Alors que doit avoir lieu aujourd’hui la cérémonie de la sépulture de Jean Vanier à Trosly-Breuil, là où il a passé la plus grande partie de sa vie non auprès mais avec ses frères et sœurs handicapés, nous ne pouvons que faire mémoire de celui dont nous avons tant reçu. Un peu par hasard, j’ai retrouvé un de ses livres intitulé Le corps brisé (Parole & Silence) où il exprime vraiment le fond de sa conviction qui est celui-même de l’Évangile qu’il nous a appris à lire avec une acuité singulière. Que nous dit-il en substance ? Je le cite avec ses mots à lui qui ressemblent assez à ceux de Thérèse de l’Enfant Jésus puisqu’il parle d’une « petite voie ». Thérèse parlait d’une voie d’enfance, lui parle « d’une voie toute simple et cachée, mais qui est source de guérison ; une voie qui nous introduit dans l’amour de Jésus et de son Père, à travers une alliance d’amour avec le pauvre, le faible et l’opprimé ».

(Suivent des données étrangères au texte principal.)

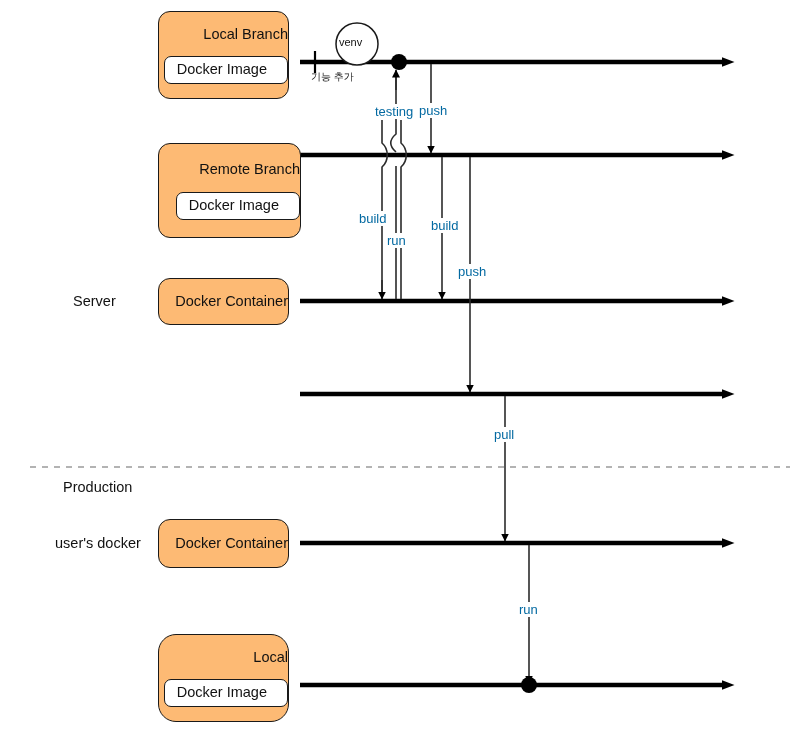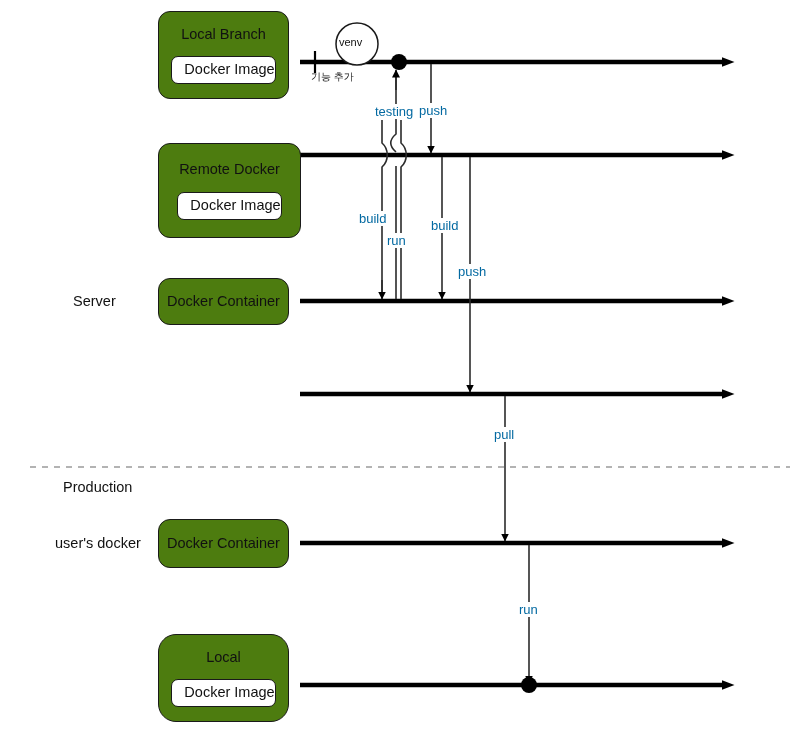"Local Branch" .node-box { align-items: center -> flex-end; background: #4d7c0f -> #fdba74 }
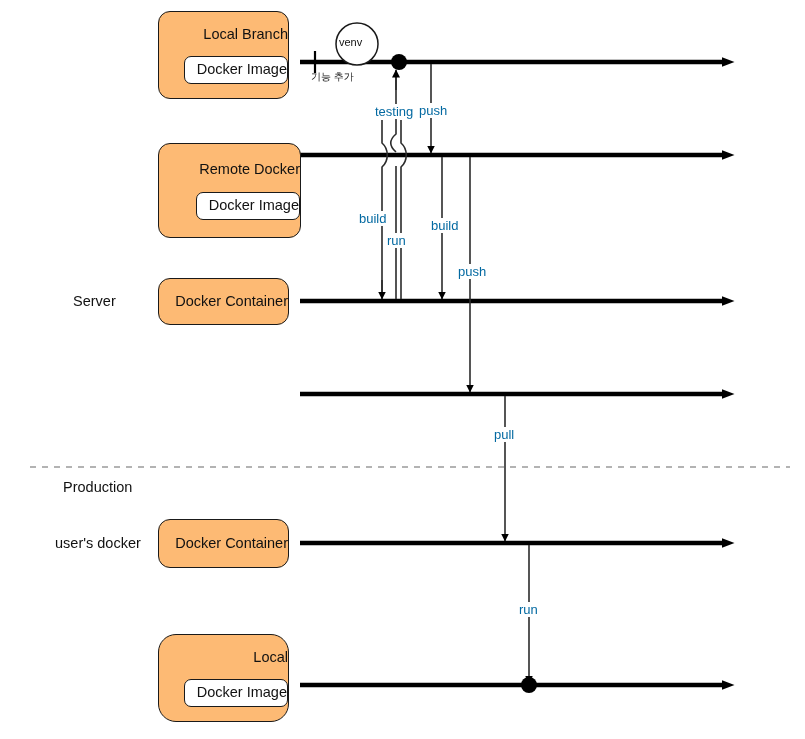"Docker Image" .node-sub { padding: 4px 0 5px 12px -> 4px 20px 5px 12px }
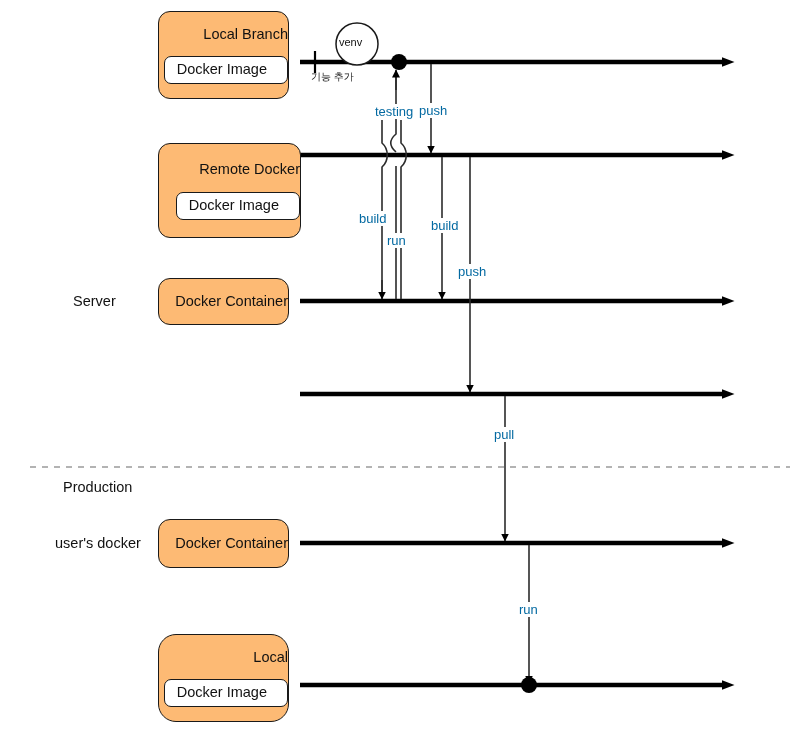"Remote Docker" div.node-title { text: Docker -> Branch }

Avec notre mentalité moderne d’efficience, nous dirions volontiers que les personnes handicapées posent un grand problème politique, à résoudre avec les moyens adaptés. Et l’on désignerait plutôt la justice que la charité. Jean Vanier nous met en garde : « Tant de personnes brisées crient leur souffrance. Nous les considérons comme un problème à résoudre. Et ces problèmes sont trop grands, trop menaçants même. Nous ne voulons pas les regarder. » Alors nous nous évadons, même spirituellement, pour tâcher d’oublier. Autre tentation, celle de la révolte devant la souffrance. Mais attention qu’elle ne nous aveugle pas et ne nous empêche de voir « la lumière de Jésus dans la personne qui souffre ».
La démarche que Jean Vanier nous propose, pour l’avoir découverte lui-même, c’est d’oser approcher les personnes qui souffrent et qui sont brisées : « Ose les approcher et les toucher. Ose entrer en relation avec elles. Alors tu découvriras à l’intérieur de toi et d’elles une source de vie. » Je ne puis continuer plus avant mes citations, il faut suivre l’auteur tout au long de sa voie qui ouvre au secret même de la créature humaine dans les mains de Dieu. Sa dimension évangélique, celle des Béatitudes, peut aussi éclairer largement les défis anthropologique de notre société. Gunther Anders pouvait nous avertir quant à l’obsolescence de l’homme. Jean Vanier précise que cette obsolescence se traduit d’abord par le refus de voir la richesse intérieure de la personne handicapée la plus blessée. Toute l’œuvre du fondateur de l’Arche aura consisté à refuser l’obsolescence de l’homme en reconnaissant en lui la flamme d’un amour inextinguible.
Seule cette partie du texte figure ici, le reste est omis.